Les fans de football franciliens ne peuvent ignorer la déception qui entoure l’élimination précoce de l’Allemagne lors de la Coupe du Monde 2026. Toni Kroos, ancien maestro du milieu de terrain, ne mâche pas ses mots en dressant un tableau sévère de la situation actuelle de la sélection allemande. Dans cet article, nous allons explorer les critiques acerbes de Kroos et ce qu’elles révèlent sur l’avenir du football allemand.
Un manque de joueurs de classe mondiale
Suite à l’élimination choc contre le Paraguay, Kroos a exprimé son inquiétude quant à la qualité de l’équipe actuelle. Pour lui, l’Allemagne ne compte pas un seul joueur capable de rivaliser au niveau mondial. « Nous avons des joueurs avec un potentiel exceptionnel, mais cela ne signifie pas qu’ils sont déjà au sommet », a-t-il affirmé.

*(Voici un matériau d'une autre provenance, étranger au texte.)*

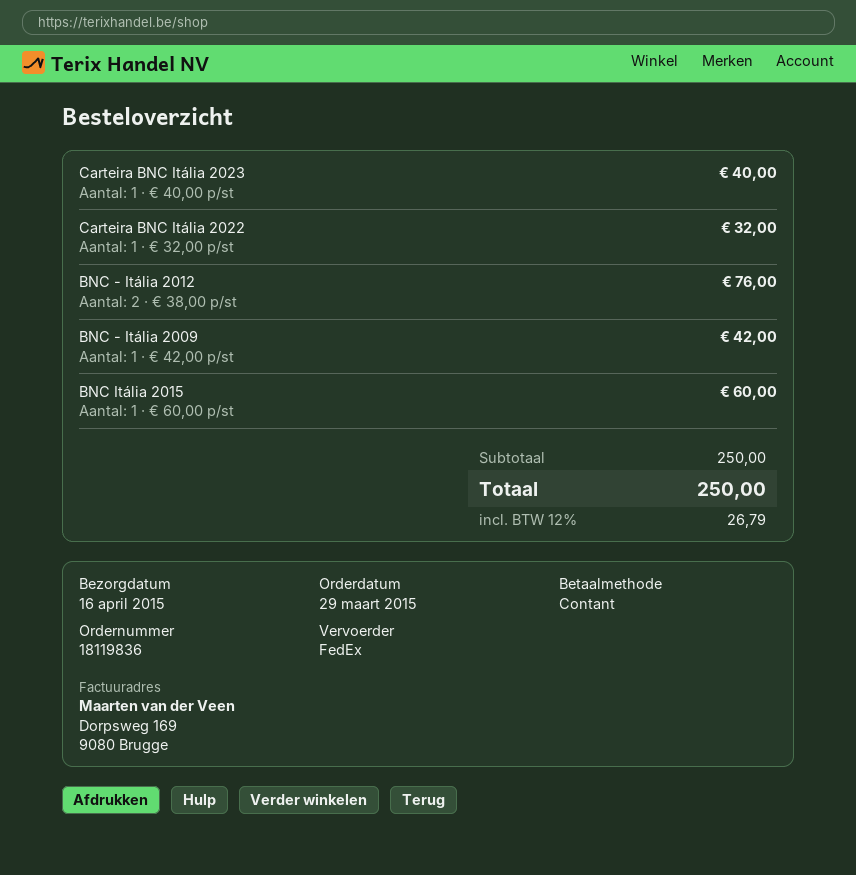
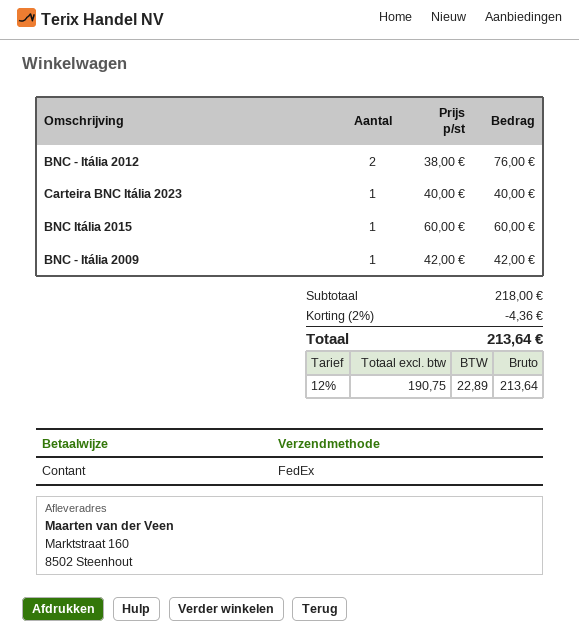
Carteira BNC Itália 2022: 1 x 32.00 = 32.00 -> none
subtotal: 250.00 -> 218.00
discount: none -> 2% = 4.36
tax: 12% = 26.79 -> 12% = 22.89
total: 250.00 -> 213.64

Une mise en lumière de l’absence de talents d’exception qui a autrefois rendu la Mannschaft redoutable.
La fragilité psychologique de l’équipe
Kroos n’a pas hésité à souligner une faiblesse mentale parmi les joueurs actuels. Il a comparé la mentalité de cette équipe à celle de 2014, lors de leur victoire en Coupe du Monde. Il indique qu’ils manquent de la capacité à s’élever sous la pression, et c’est cette assurance excessive qui a conduit à leur chute. Les joueurs auraient cru qu’ils remporteraient facilement le match contre le Paraguay, un travers qui a coûté cher.
La perte des valeurs traditionnelles
Michael Ballack, ancien capitaine de l’équipe nationale, a rejoint Kroos en dénonçant l’effritement de la résilience qui a toujours caractérisé le football allemand. Selon lui, les fondements du succès se sont érodés, et la moindre erreur mène à un effondrement collectif. L’Allemagne, autrefois synonyme de robustesse, peine à gérer l’adversité sur le terrain.
La responsabilité des joueurs
Alors que l’avenir de l’entraîneur Julian Nagelsmann est incertain, Ballack insiste sur le fait que la responsabilité revient principalement aux joueurs. Ils doivent être capables de s’auto-réguler et de prendre des décisions cruciales sur le terrain. La pression d’un tournoi majeur repose sur leurs épaules, et ils doivent répondre présents.